Forget the key, and the data is gone.

That said, the high energy methods are a lot more fun.
Yup, and with SSD becoming common place, probably the most straightforward. Of course shooting afterward for fun works too
 
With all modern hard drives, running them through an effective degausser renders the drive completely unusable, so you may as well shred it.

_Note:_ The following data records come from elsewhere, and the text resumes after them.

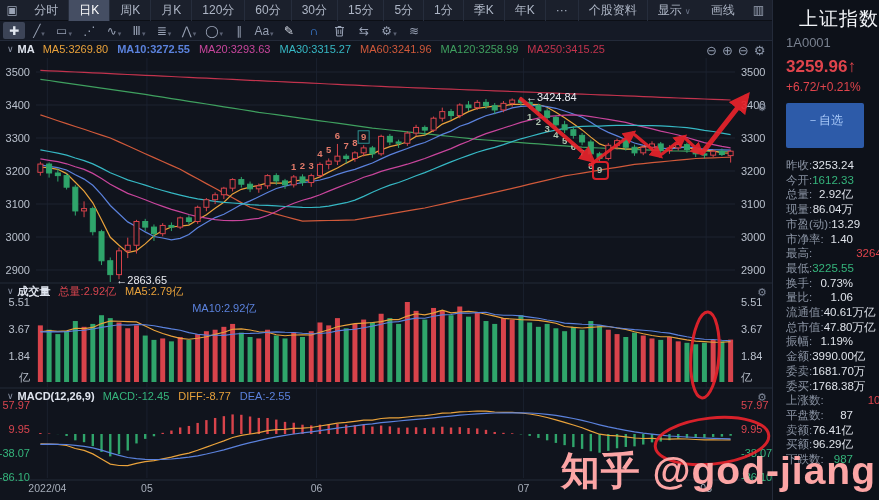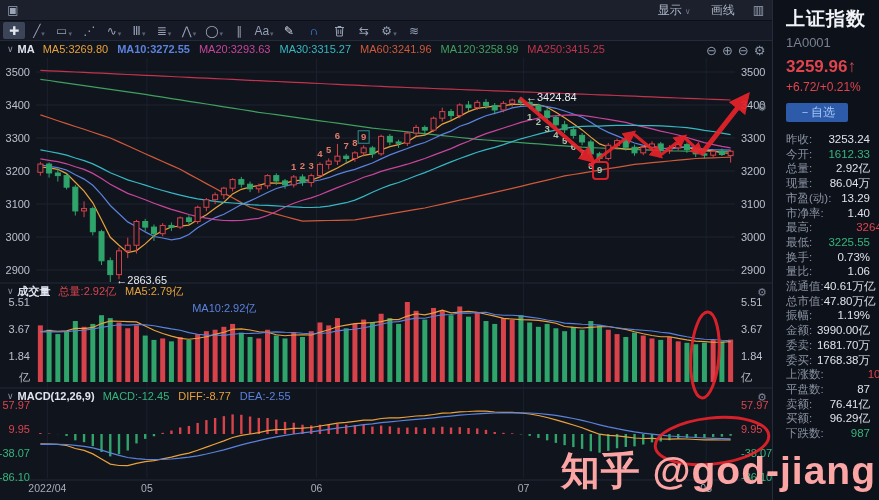--- a/index.html
+++ b/index.html
@@ -476,6 +476,22 @@
 
   <div id="tb1">
     <span id="tb1-left-icon">▣</span>
+    <div id="tb1-btns" style="display:flex;">
+        <div class="tb-btn">分时</div>
+        <div class="tb-btn active">日K</div>
+        <div class="tb-btn">周K</div>
+        <div class="tb-btn">月K</div>
+        <div class="tb-btn">120分</div>
+        <div class="tb-btn">60分</div>
+        <div class="tb-btn">30分</div>
+        <div class="tb-btn">15分</div>
+        <div class="tb-btn">5分</div>
+        <div class="tb-btn">1分</div>
+        <div class="tb-btn">季K</div>
+        <div class="tb-btn">年K</div>
+        <div class="tb-btn">···</div>
+        <div class="tb-btn">个股资料</div>
+      </div>
     <div id="tb1-right">
         <div class="tb-btn" style="border: none;">显示<span class="tb-caret">∨</span></div>
         <div class="tb-btn" style="border: none;">画线</div>

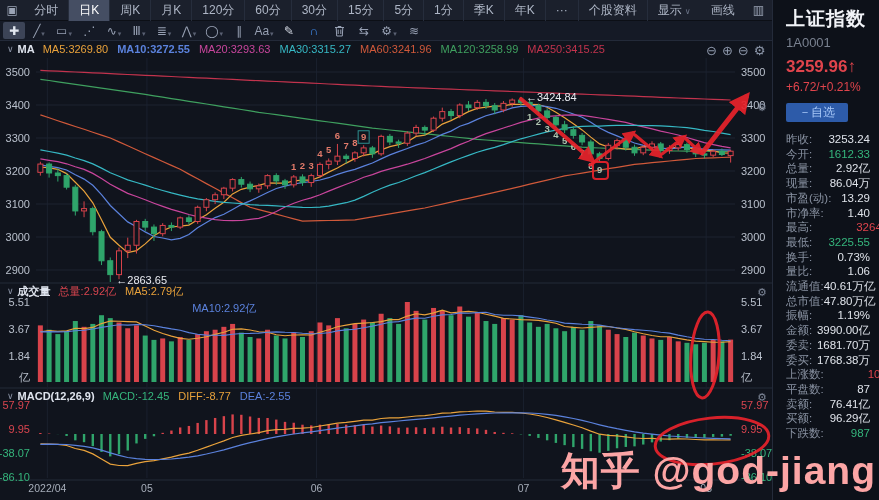--- a/index.html
+++ b/index.html
@@ -34,7 +34,7 @@
   
   #panel{position:absolute;left:772px;top:0;width:107px;height:500px;background:#0d1119;
     border-left:1px solid #242b3a;box-sizing:border-box;padding:6px 0 0 13px;color:#dfe3ea;}
-  #q-name{font-size:19px;font-weight:bold;color:#f2f4f8;letter-spacing:1px;}
+  #q-name{font-size:19px;font-weight:normal;color:#f2f4f8;letter-spacing:1px;text-align:right;}
   #q-code{font-size:13px;color:#79818f;margin-top:3px;}
   #q-price{font-size:17px;font-weight:bold;color:#e0444c;margin-top:7px;}
   #q-change{font-size:12px;color:#e0444c;margin-top:3px;}

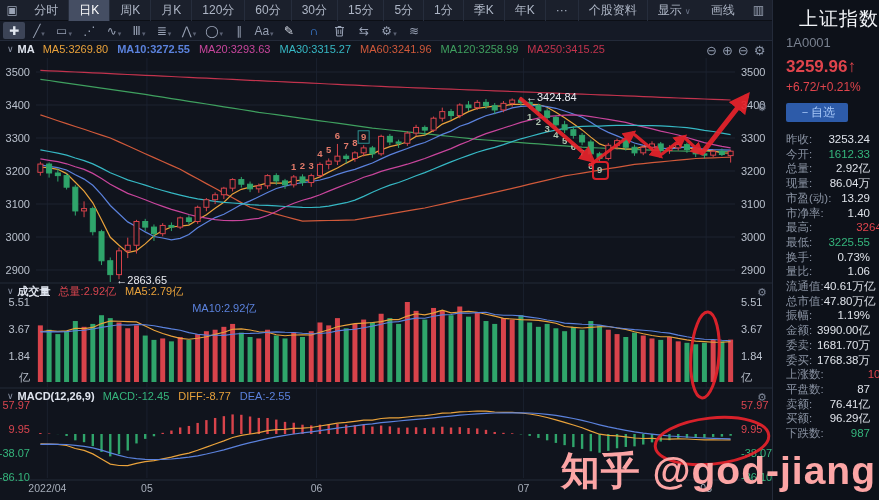--- a/index.html
+++ b/index.html
@@ -38,8 +38,8 @@
   #q-code{font-size:13px;color:#79818f;margin-top:3px;}
   #q-price{font-size:17px;font-weight:bold;color:#e0444c;margin-top:7px;}
   #q-change{font-size:12px;color:#e0444c;margin-top:3px;}
-  #q-watch{margin-top:9px;width:62px;height:19px;background:#2d5ba9;color:#a9c9f9;font-size:12px;
-    border:none;border-radius:2px;line-height:19px;text-align:center;cursor:pointer;padding:0;}
+  #q-watch{margin-top:9px;width:62px;height:29px;background:#2d5ba9;color:#a9c9f9;font-size:12px;
+    border:none;border-radius:2px;line-height:19px;text-align:center;cursor:pointer;padding:8px;}
   #q-fields{margin-top:10px;padding-right:9px;}
   .q-row{display:flex;justify-content:space-between;font-size:11.5px;line-height:14.7px;white-space:nowrap;}
   .q-lab{color:#8a93a3;}

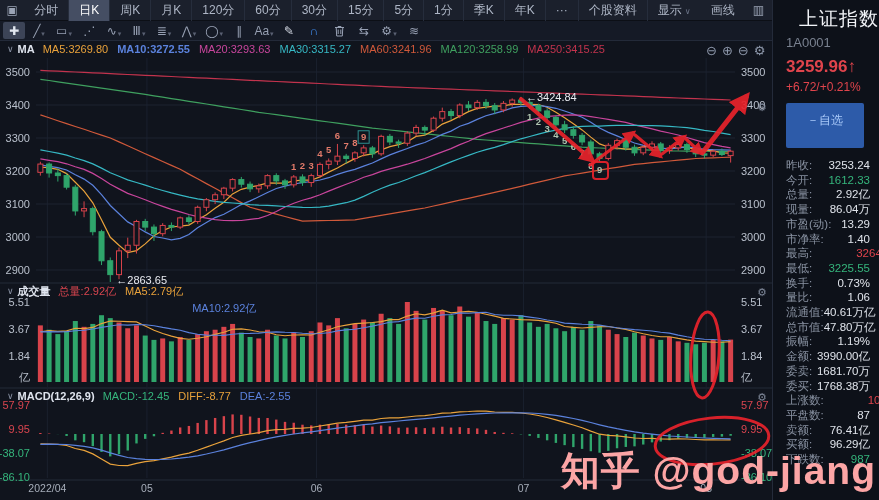--- a/index.html
+++ b/index.html
@@ -40,7 +40,7 @@
   #q-change{font-size:12px;color:#e0444c;margin-top:3px;}
   #q-watch{margin-top:9px;width:62px;height:29px;background:#2d5ba9;color:#a9c9f9;font-size:12px;
     border:none;border-radius:2px;line-height:19px;text-align:center;cursor:pointer;padding:8px;}
-  #q-fields{margin-top:10px;padding-right:9px;}
+  #q-fields{margin-top:10px;padding-right:26px;}
   .q-row{display:flex;justify-content:space-between;font-size:11.5px;line-height:14.7px;white-space:nowrap;}
   .q-lab{color:#8a93a3;}
   .q-val.w{color:#dfe3ea;} .q-val.r{color:#e0444c;margin-left:44px;} .q-val.g{color:#35b57c;}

Don’t know about now, but when I was working the NSA recommended degaussing over shredding. Since the pieces of a shredded drive still continue information, give enough time and money you can theoretically rebuild it. What you really need to do to destroy it mechanically is to grind it up almost into a powder. Degaussing is a heck of a lot quieter, much more amenable to the office environment. It’s also cheaper, since an industrial grade HDD shredder will cost closer to $30K. We weren’t trying to preserve the drive, just destroy it in the cheapest and most office friendly manner. Now if you really want to be paranoid you can degauss it then shred it:).
 
kevin_nh said:
With all modern hard drives, running them through an effective degausser renders the drive completely unusable, so you may as well shred it your now-worthless degaussed drives.
Don’t know about now, but when I was working the NSA recommended degaussing over shredding. Since the pieces of a shredded drive still continue information, give enough time and money you can theoretically rebuild it. What you really need to do to destroy it mechanically is to grind it up almost into a powder. Degaussing is a heck of a lot quieter, much more amenable to the office environment. It’s also cheaper, since an industrial grade HDD shredder will cost closer to $30K. We weren’t trying to preserve the drive, just destroy it in the cheapest and most office friendly manner. Now if you really want to be paranoid you can degauss it then shred it:).
I fixed what I was trying to say.

Many vendors now have an extra line-item on the maintenance contract: "drive retention" -- allows keeping the old drive in customer possession on any RMA or service call for a failed SSD or spinning rust drive.